Elon Musk sued OpenAI, its co-founders Sam Altman and Greg Brockman, and related entities, alleging that ChatGPT’s creators breached their original contractual agreements by pursuing profits instead of the nonprofit’s founding mission of developing AI that benefits humanity.
Musk, a co-founder and early backer of OpenAI, claims that Altman and Brockman persuaded him to help found and fund the startup in 2015, promising it would be a nonprofit focused on countering the competitive threat from Google . The founding agreement required OpenAI to make its technology “freely available” to the public, the suit claims.
The lawsuit, filed in a San Francisco court late Thursday, says OpenAI, the world’s most valuable artificial intelligence startup, has shifted to a for-profit model focused on commercializing AGI research after partnering with Microsoft, the most valuable company in the world, which has invested about 13 billion dollars in the startup.
“In reality, however, OpenAI, Inc. has become a closed source de facto subsidiary of the world’s largest technology company: Microsoft. Under its new board, it’s not just developing, but actually improving an AGI to maximize profits for Microsoft, instead of benefiting humanity. treatment he adds. “This was a flagrant betrayal of the Founding Agreement.”
The lawsuit follows Musk raising concerns about OpenAI’s shifting priorities over the past year. According to the legal complaint, Musk donated more than $44 million to the nonprofit between 2016 and September 2020. For the first several years, he was the largest contributor to OpenAI, the lawsuit adds. Musk, who stepped down from OpenAI’s board in 2018, was offered a stake in the startup’s for-profit arm but declined because of a principled stance, he said earlier.
X, the social network owned by Musk, launched ChatGPT rival Grok last year.
Altman has also addressed some of Musk’s concerns in the past, including close ties to Microsoft. “I like the dude. I think he’s completely wrong about that,” he said of Musk’s criticisms at a conference last year. “He can say what he wants, but I’m proud of what we’re doing and I think we’re going to make a positive contribution to the world and I’m trying to stay on top of it all.”

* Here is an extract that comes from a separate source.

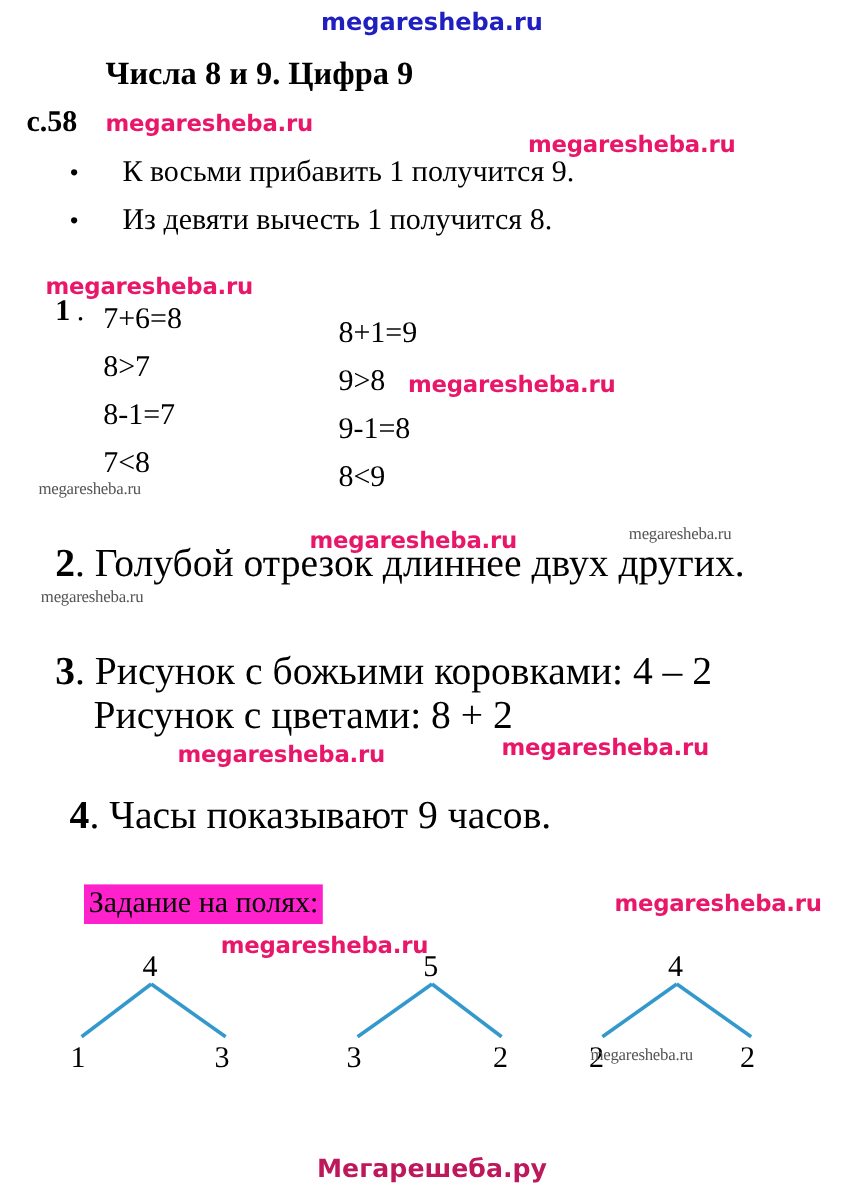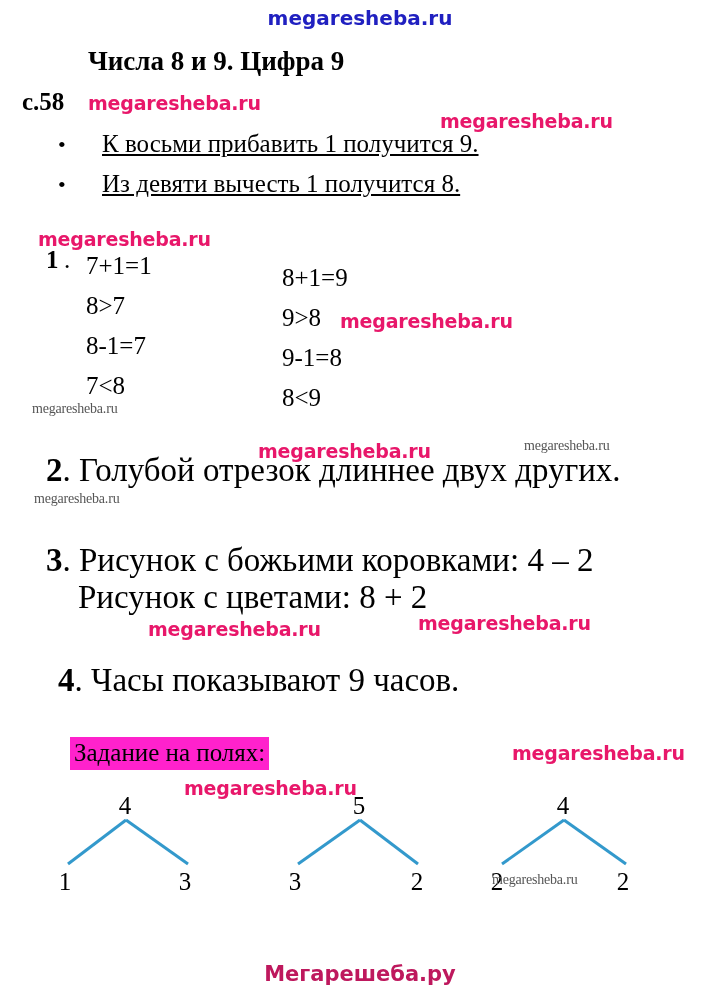"К восьми прибавить 1 получится" .bullet-text { text-decoration: underline -> none }
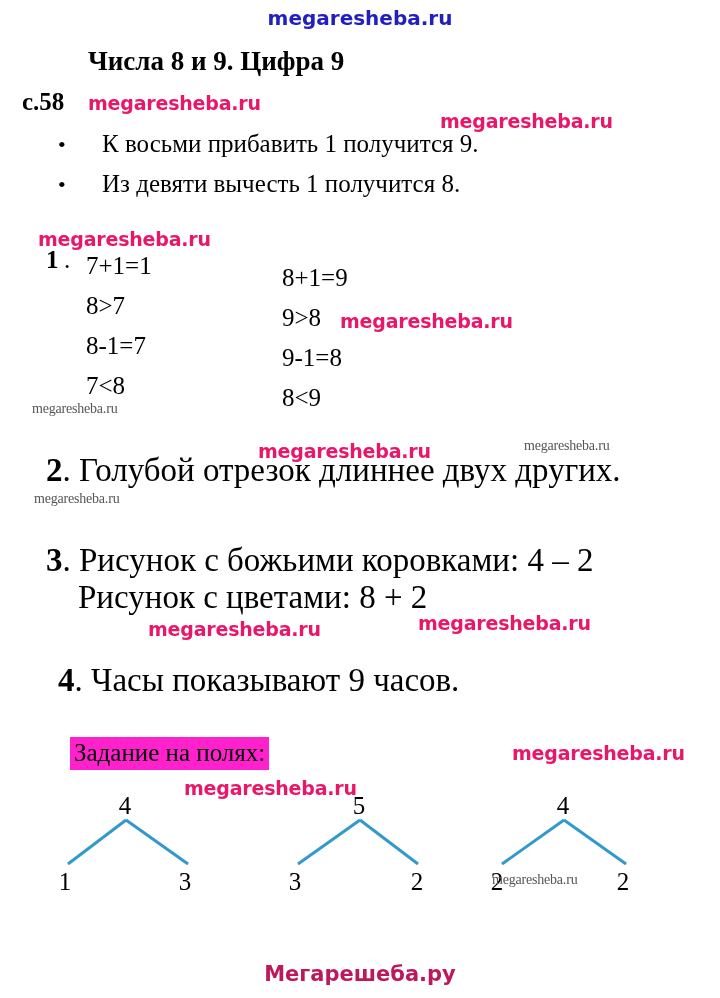"7+1=1" div.eq { text: 7+1=1 -> 7+6=8 }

OpenAI’s release of ChatGPT in late 2022 sparked an AI arms race, with rivals still trying to match its incredible human responses. Microsoft CEO Satya Nadella threw down a gauntlet to the rest of the industry last month. “We have the best model today … even with all the hype, a year later, GPT4 is better,” he said. “We are waiting for the competition to come. It will arrive, I’m sure, but the fact [is] that we have the… top LLM out there.”
Thursday’s lawsuit alleges close alignment between Microsoft and OpenAI, citing a recent interview with Nadella. Amid a dramatic leadership shakeup at OpenAI late last year, Nadella said that “if OpenAI were to disappear tomorrow … we have all the intellectual property rights and all the capabilities. We have the people, we have the calculation, we have the data, we have everything. We are below them, above them, around them.” The lawsuit presents this as evidence that OpenAI has strongly served Microsoft’s interests.
The lawsuit also centers around OpenAI’s GPT-4, which Musk claims is an AGI — an artificial intelligence whose intelligence is on par with, if not higher than, humans. It claims that OpenAI and Microsoft have wrongly licensed GPT-4, despite agreeing that OpenAI’s AGI capabilities would remain dedicated to humanity.
Through the lawsuit, Musk seeks to compel OpenAI to adhere to its original mission and prohibit them from monetizing technologies developed under his nonprofit for the benefit of OpenAI executives or partners such as Microsoft.
The lawsuit also seeks a court ruling that AI systems like GPT-4 and other advanced models in development constitute AI that transcends licensing agreements. In addition to injunctive relief against OpenAI, Musk is seeking an accounting and possible return of donations intended to fund its public research if a court finds it is now operating for private profit.
“Mr. Altman has hand-picked a new Board of Directors that lacks the similar technical expertise, or any meaningful background in AI governance, that the previous board had by design. Mr. D’Angelo, a technology CEO and entrepreneur, was the only member of the previous board who remained after Mr. Altman’s return. The new board consisted of members with more experience in business or profit-oriented politics than in AI ethics and governance,” the suit adds.